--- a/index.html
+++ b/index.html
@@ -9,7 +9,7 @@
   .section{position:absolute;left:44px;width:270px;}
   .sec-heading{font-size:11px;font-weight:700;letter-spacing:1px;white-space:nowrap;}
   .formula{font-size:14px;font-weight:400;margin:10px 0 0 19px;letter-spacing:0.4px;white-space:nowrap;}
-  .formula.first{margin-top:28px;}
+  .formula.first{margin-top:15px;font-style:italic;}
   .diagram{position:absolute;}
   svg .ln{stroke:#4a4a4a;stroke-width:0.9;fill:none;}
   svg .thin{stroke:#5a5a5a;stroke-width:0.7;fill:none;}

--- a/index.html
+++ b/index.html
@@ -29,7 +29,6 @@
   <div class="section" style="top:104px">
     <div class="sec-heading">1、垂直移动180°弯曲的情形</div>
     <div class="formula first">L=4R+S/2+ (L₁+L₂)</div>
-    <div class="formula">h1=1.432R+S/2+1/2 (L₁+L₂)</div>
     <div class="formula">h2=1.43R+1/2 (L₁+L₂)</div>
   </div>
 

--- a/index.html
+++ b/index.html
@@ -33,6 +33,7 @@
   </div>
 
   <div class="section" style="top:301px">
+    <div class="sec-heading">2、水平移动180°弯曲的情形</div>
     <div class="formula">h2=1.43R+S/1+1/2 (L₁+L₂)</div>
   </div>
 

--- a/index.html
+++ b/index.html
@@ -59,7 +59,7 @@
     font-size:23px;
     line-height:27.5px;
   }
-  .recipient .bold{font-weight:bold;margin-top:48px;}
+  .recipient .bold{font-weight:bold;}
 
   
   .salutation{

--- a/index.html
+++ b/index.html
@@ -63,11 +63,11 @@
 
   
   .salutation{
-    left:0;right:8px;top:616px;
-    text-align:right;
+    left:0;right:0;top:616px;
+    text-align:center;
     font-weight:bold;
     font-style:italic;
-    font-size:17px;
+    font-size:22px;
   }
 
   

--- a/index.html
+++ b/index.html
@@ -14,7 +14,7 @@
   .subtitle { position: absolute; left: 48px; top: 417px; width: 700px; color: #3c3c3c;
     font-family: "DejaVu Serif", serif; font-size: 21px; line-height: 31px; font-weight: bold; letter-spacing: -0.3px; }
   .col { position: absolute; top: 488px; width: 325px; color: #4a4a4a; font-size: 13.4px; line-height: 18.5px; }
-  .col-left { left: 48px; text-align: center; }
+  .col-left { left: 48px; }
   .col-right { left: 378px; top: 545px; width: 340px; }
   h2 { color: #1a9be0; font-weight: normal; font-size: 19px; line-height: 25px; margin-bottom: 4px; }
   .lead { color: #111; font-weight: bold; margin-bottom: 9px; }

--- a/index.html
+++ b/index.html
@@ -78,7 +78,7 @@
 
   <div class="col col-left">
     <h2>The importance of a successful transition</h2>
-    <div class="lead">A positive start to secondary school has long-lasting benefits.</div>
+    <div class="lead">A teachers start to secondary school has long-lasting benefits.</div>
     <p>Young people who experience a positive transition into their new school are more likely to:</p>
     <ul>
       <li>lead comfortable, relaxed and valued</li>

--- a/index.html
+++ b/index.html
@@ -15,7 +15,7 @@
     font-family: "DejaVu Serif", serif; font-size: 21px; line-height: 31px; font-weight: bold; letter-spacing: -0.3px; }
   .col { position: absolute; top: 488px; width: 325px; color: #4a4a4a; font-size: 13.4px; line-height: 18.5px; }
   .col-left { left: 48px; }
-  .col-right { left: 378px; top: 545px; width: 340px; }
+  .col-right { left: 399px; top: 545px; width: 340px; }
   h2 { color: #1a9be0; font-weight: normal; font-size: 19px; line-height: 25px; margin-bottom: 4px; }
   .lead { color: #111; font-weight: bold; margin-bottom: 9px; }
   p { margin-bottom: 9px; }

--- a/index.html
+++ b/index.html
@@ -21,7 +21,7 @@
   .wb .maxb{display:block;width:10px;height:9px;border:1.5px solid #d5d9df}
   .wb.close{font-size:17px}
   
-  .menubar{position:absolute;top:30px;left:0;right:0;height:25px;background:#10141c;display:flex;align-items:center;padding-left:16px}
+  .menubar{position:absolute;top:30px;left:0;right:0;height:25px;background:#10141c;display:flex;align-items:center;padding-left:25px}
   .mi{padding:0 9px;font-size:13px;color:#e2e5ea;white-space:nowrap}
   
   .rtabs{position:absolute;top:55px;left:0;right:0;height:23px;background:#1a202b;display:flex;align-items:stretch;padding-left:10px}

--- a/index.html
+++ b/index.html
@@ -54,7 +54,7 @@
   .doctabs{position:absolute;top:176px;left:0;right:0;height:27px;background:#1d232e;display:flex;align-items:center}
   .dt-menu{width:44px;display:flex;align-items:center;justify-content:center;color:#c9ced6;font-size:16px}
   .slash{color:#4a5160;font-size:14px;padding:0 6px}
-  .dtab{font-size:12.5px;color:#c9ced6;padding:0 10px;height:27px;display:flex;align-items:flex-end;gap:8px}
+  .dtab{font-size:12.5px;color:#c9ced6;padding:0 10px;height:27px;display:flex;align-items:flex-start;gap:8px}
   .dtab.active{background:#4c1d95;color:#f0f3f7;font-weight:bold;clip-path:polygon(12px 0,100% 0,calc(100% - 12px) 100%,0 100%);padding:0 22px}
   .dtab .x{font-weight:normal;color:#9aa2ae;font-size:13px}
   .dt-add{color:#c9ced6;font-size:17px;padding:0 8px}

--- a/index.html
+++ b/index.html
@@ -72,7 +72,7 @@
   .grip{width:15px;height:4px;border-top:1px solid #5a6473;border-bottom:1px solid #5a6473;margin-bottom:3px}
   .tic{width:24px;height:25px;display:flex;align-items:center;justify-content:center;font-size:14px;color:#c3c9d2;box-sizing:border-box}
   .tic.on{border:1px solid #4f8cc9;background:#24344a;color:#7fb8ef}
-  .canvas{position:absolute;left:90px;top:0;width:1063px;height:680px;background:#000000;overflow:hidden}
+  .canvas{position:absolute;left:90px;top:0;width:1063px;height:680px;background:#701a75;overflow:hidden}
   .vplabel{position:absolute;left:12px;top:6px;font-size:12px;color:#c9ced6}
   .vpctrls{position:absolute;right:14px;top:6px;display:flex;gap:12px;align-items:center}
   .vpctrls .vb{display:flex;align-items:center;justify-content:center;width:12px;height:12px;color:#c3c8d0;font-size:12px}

**Required action**.
Please copy out the records exactly as they appear.

**Written response**.
--- a/index.html
+++ b/index.html
@@ -9,7 +9,7 @@
   .section{position:absolute;left:44px;width:270px;}
   .sec-heading{font-size:11px;font-weight:700;letter-spacing:1px;white-space:nowrap;}
   .formula{font-size:14px;font-weight:400;margin:10px 0 0 19px;letter-spacing:0.4px;white-space:nowrap;}
-  .formula.first{margin-top:28px;}
+  .formula.first{margin-top:15px;font-style:italic;}
   .diagram{position:absolute;}
   svg .ln{stroke:#4a4a4a;stroke-width:0.9;fill:none;}
   svg .thin{stroke:#5a5a5a;stroke-width:0.7;fill:none;}

--- a/index.html
+++ b/index.html
@@ -29,7 +29,6 @@
   <div class="section" style="top:104px">
     <div class="sec-heading">1、垂直移动180°弯曲的情形</div>
     <div class="formula first">L=4R+S/2+ (L₁+L₂)</div>
-    <div class="formula">h1=1.432R+S/2+1/2 (L₁+L₂)</div>
     <div class="formula">h2=1.43R+1/2 (L₁+L₂)</div>
   </div>
 

--- a/index.html
+++ b/index.html
@@ -33,6 +33,7 @@
   </div>
 
   <div class="section" style="top:301px">
+    <div class="sec-heading">2、水平移动180°弯曲的情形</div>
     <div class="formula">h2=1.43R+S/1+1/2 (L₁+L₂)</div>
   </div>
 

--- a/index.html
+++ b/index.html
@@ -59,7 +59,7 @@
     font-size:23px;
     line-height:27.5px;
   }
-  .recipient .bold{font-weight:bold;margin-top:48px;}
+  .recipient .bold{font-weight:bold;}
 
   
   .salutation{

--- a/index.html
+++ b/index.html
@@ -63,11 +63,11 @@
 
   
   .salutation{
-    left:0;right:8px;top:616px;
-    text-align:right;
+    left:0;right:0;top:616px;
+    text-align:center;
     font-weight:bold;
     font-style:italic;
-    font-size:17px;
+    font-size:22px;
   }
 
   

--- a/index.html
+++ b/index.html
@@ -14,7 +14,7 @@
   .subtitle { position: absolute; left: 48px; top: 417px; width: 700px; color: #3c3c3c;
     font-family: "DejaVu Serif", serif; font-size: 21px; line-height: 31px; font-weight: bold; letter-spacing: -0.3px; }
   .col { position: absolute; top: 488px; width: 325px; color: #4a4a4a; font-size: 13.4px; line-height: 18.5px; }
-  .col-left { left: 48px; text-align: center; }
+  .col-left { left: 48px; }
   .col-right { left: 378px; top: 545px; width: 340px; }
   h2 { color: #1a9be0; font-weight: normal; font-size: 19px; line-height: 25px; margin-bottom: 4px; }
   .lead { color: #111; font-weight: bold; margin-bottom: 9px; }

--- a/index.html
+++ b/index.html
@@ -78,7 +78,7 @@
 
   <div class="col col-left">
     <h2>The importance of a successful transition</h2>
-    <div class="lead">A positive start to secondary school has long-lasting benefits.</div>
+    <div class="lead">A teachers start to secondary school has long-lasting benefits.</div>
     <p>Young people who experience a positive transition into their new school are more likely to:</p>
     <ul>
       <li>lead comfortable, relaxed and valued</li>

--- a/index.html
+++ b/index.html
@@ -15,7 +15,7 @@
     font-family: "DejaVu Serif", serif; font-size: 21px; line-height: 31px; font-weight: bold; letter-spacing: -0.3px; }
   .col { position: absolute; top: 488px; width: 325px; color: #4a4a4a; font-size: 13.4px; line-height: 18.5px; }
   .col-left { left: 48px; }
-  .col-right { left: 378px; top: 545px; width: 340px; }
+  .col-right { left: 399px; top: 545px; width: 340px; }
   h2 { color: #1a9be0; font-weight: normal; font-size: 19px; line-height: 25px; margin-bottom: 4px; }
   .lead { color: #111; font-weight: bold; margin-bottom: 9px; }
   p { margin-bottom: 9px; }

--- a/index.html
+++ b/index.html
@@ -21,7 +21,7 @@
   .wb .maxb{display:block;width:10px;height:9px;border:1.5px solid #d5d9df}
   .wb.close{font-size:17px}
   
-  .menubar{position:absolute;top:30px;left:0;right:0;height:25px;background:#10141c;display:flex;align-items:center;padding-left:16px}
+  .menubar{position:absolute;top:30px;left:0;right:0;height:25px;background:#10141c;display:flex;align-items:center;padding-left:25px}
   .mi{padding:0 9px;font-size:13px;color:#e2e5ea;white-space:nowrap}
   
   .rtabs{position:absolute;top:55px;left:0;right:0;height:23px;background:#1a202b;display:flex;align-items:stretch;padding-left:10px}

--- a/index.html
+++ b/index.html
@@ -54,7 +54,7 @@
   .doctabs{position:absolute;top:176px;left:0;right:0;height:27px;background:#1d232e;display:flex;align-items:center}
   .dt-menu{width:44px;display:flex;align-items:center;justify-content:center;color:#c9ced6;font-size:16px}
   .slash{color:#4a5160;font-size:14px;padding:0 6px}
-  .dtab{font-size:12.5px;color:#c9ced6;padding:0 10px;height:27px;display:flex;align-items:flex-end;gap:8px}
+  .dtab{font-size:12.5px;color:#c9ced6;padding:0 10px;height:27px;display:flex;align-items:flex-start;gap:8px}
   .dtab.active{background:#4c1d95;color:#f0f3f7;font-weight:bold;clip-path:polygon(12px 0,100% 0,calc(100% - 12px) 100%,0 100%);padding:0 22px}
   .dtab .x{font-weight:normal;color:#9aa2ae;font-size:13px}
   .dt-add{color:#c9ced6;font-size:17px;padding:0 8px}

--- a/index.html
+++ b/index.html
@@ -72,7 +72,7 @@
   .grip{width:15px;height:4px;border-top:1px solid #5a6473;border-bottom:1px solid #5a6473;margin-bottom:3px}
   .tic{width:24px;height:25px;display:flex;align-items:center;justify-content:center;font-size:14px;color:#c3c9d2;box-sizing:border-box}
   .tic.on{border:1px solid #4f8cc9;background:#24344a;color:#7fb8ef}
-  .canvas{position:absolute;left:90px;top:0;width:1063px;height:680px;background:#000000;overflow:hidden}
+  .canvas{position:absolute;left:90px;top:0;width:1063px;height:680px;background:#701a75;overflow:hidden}
   .vplabel{position:absolute;left:12px;top:6px;font-size:12px;color:#c9ced6}
   .vpctrls{position:absolute;right:14px;top:6px;display:flex;gap:12px;align-items:center}
   .vpctrls .vb{display:flex;align-items:center;justify-content:center;width:12px;height:12px;color:#c3c8d0;font-size:12px}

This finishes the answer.